Unix server sales continue downward spiral, Gartner says

Sales of high-end RISC and Itanium servers fell in the fourth quarter of 2009, while x86 server revenue grew

Server shipments increased in the fourth quarter of 2009, but revenue fell as x86 servers continued to bite into the declining market for Unix servers with RISC and Itanium chips, Gartner said in a study released on Wednesday.

Worldwide server shipments totaled 2.2 million during last year's fourth quarter, growing 4.5 percent compared to the fourth quarter of 2008. Worldwide server sales totaled US$12.6 billion during the fourth quarter last year, a 3.2 percent drop from server sales in the same quarter of 2008. Worldwide sales of x86 servers rose 14.3 percent to $7.6 billion during the 2009 fourth quarter, while RISC and Itanium server sales declined by 20 percent to about $3 billion.

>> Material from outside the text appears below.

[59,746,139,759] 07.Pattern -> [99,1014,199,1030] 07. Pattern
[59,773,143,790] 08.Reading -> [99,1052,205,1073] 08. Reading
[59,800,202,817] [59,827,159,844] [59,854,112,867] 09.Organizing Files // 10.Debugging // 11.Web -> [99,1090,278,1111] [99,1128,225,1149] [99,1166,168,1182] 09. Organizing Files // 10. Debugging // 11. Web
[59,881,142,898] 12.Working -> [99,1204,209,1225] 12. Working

"The fourth quarter of 2008 was quite weak, so the fourth quarter of 2009 did not have to produce huge x86 server numbers to result in an increase," said Jeffrey Hewitt, research vice president at Gartner, in a statement. "At the same time, other segments like RISC/Itanium Unix and mainframes remained constrained and that exerted downward pressure on overall vendor revenue results."

IBM and Intel in early February released new chips for highly scalable servers that require high uptime. At the time of the Power7 chip launch, the senior vice president of IBM's Systems and Technology group, Rod Adkins, said the Unix market is a sizeable and healthy market to the tune of $14 billion or $15 billion annually. Adkins also said IBM will try to provide more competitive pricing options on its Power7 servers to take on the "traditional" server market.

Industry analysts went on to say that the new chips will have little effect on reviving the declining sales of scalable servers running on the Unix OS, analysts said. The x86 servers are cheaper, are getting more powerful and have a more readily available software stack.

The x86 server market was trending toward a larger use of blades, Hewitt said. Blade server shipments grew by 11.1 percent during the quarter, while revenue grew by 22.1 percent.

IBM was the top server vendor during the fourth quarter, with sales of $4.1 billion, a drop of 5.9 percent year over year and a 32.7 percent market share. In a close second was Hewlett-Packard, with server sales of $3.95 billion, recording a small growth of 0.4 percent and 31.3 percent market share. Dell's server revenue increased by 8.3 percent to $1.5 billion, putting it in third place. Sun Microsystems, which has since been acquired by Oracle, saw a massive 23.5 percent drop in server sales.

IBM was also first in Unix servers with a 40.5 percent market share during the fourth quarter of 2009. The company registered sales of $1.2 billion, a year-over-year drop of 11.1 percent. Hewlett-Packard was second, with sales of $876 million, a year-over-year drop of 19.9 percent. Sun shipped the largest number of Unix servers during the fourth quarter, but was third in revenue with sales of $753.8 million, a year-over-year drop of 29.1 percent. Fujitsu was fourth, recording the largest drop of 55.4 percent.

Hewlett-Packard topped the x86 server market with sales of $2.8 billion, a year-over-year growth rate of 15.7 percent, and a market share of 38 percent. In a distant second was Dell, recording an 8.3 percent year-over-year sales growth to reach $1.5 billion, for 20 percent market share. IBM was in third place, with its server sales growing 37 percent to reach $1.4 billion. Sun and Fujitsu were in fourth and fifth places, respectively.